Ausreichendes Beweismaterial
Beweise gibt es genug, auch schriftliche. Die Kommission für Internationale Gerechtigkeit und Verantwortung (CIJA) hat etwa eine Million syrischer Dokumente gesichert, die Befehlsketten und Verantwortlichkeiten beweisen.Und auch die "Caesar"-Fotos führen direkt zu Regime-Vertretern. Denn an den Leichen der Gefangenen sind Nummern angebracht. "Unglaublich" findet das der ehemalige Chefankläger beim Internationalen Strafgerichtshof für Ruanda Stephen Rapp. "Wir hatten keine Beweismittel in Form von Dokumenten wie in Syrien", so Rapp.
Selbst in Nürnberg habe es das nicht gegeben. "Die Nazis hatten den Leichen keine Nummern aufgemalt, so dass man hätte feststellen können, wer sie sind und wo man ihnen das angetan hatte. Um dann herauszufinden wer für diesen Ort zuständig war", erklärt der Staatsanwalt. "Dieses Regime denkt, es kommt damit davon."
Genau das dürfe nicht passieren, meint Rapp. Denn sonst läge das über Jahrzehnte errichtete System internationaler Völkerrechts- und Schutzbestimmungen in Trümmern. "Es gibt Regeln, etwa dass man keine Krankenhäuser angreift", sagt der Jurist. "In Syrien zielen sie auf medizinische Einrichtungen." Wenn solche Verbrechen straflos blieben, würden Machthaber anderswo ermutigt, das gleiche zu tun. "Ungerechtigkeit an einem Ort gefährdet die Gerechtigkeit überall", warnt Rapp.
Das Trauma der Folter
Gerechtigkeit sei ein Ziel der syrischen Revolution, sagt Khaled Rawas, ein weiterer Zeuge des ECCHR. Der Student der Ingenieurwissenschaften organisierte Proteste und wurde zweimal verhaftet. Auch er landete in Abteilung 215, ein Jahr vor Abir – seiner damaligen Mitstreiterin und heutigen Frau.

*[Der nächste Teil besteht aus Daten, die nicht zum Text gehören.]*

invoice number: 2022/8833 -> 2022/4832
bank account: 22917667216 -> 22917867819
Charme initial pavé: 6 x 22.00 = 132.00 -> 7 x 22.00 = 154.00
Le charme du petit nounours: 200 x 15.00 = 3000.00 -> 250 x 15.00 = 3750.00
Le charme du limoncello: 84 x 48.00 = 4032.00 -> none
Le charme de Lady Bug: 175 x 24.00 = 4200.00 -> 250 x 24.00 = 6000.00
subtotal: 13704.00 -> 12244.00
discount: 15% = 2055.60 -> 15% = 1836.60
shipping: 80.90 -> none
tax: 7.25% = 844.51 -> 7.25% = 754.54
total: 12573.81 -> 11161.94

Khaled wurde schwer misshandelt, aber schlimmer war für den 28jährigen, als er den Qualen zweier Häftlinge einmal zuschauen musste. "Sie haben mit einer Eisenkette auf sie eingeschlagen, an der ein Haken befestigt war, so dass Fleischfetzen aus ihren Körpern herausgerissen wurden", erinnert er sich. Die Schreie und Bilder werde er nicht mehr los.
Viele ihrer früheren Freunde seien tot, verhaftet oder verschwunden, erzählt Abir. Wer konnte, hat sich in Sicherheit gebracht und Syrien verlassen. Im Land selbst gebe es kaum noch Möglichkeiten für ziviles Engagement, sagt sie.
Denn die Aktivisten würden zwischen dem staatlichen Terror Assads und dem nicht-staatlichen Terror der Dschihadisten aufgerieben. Für Khaled ist die Anklage in Deutschland Teil eines Heilungsprozesses, der Hoffnung auf Gerechtigkeit gibt. Für Abir ist sie die Fortsetzung der Revolution mit juristischen Mitteln. "Es gibt uns noch, die friedliche Zivilbewegung", betont sie. Und diese fordere weiterhin Freiheit und einen Rechtsstaat für Syrien.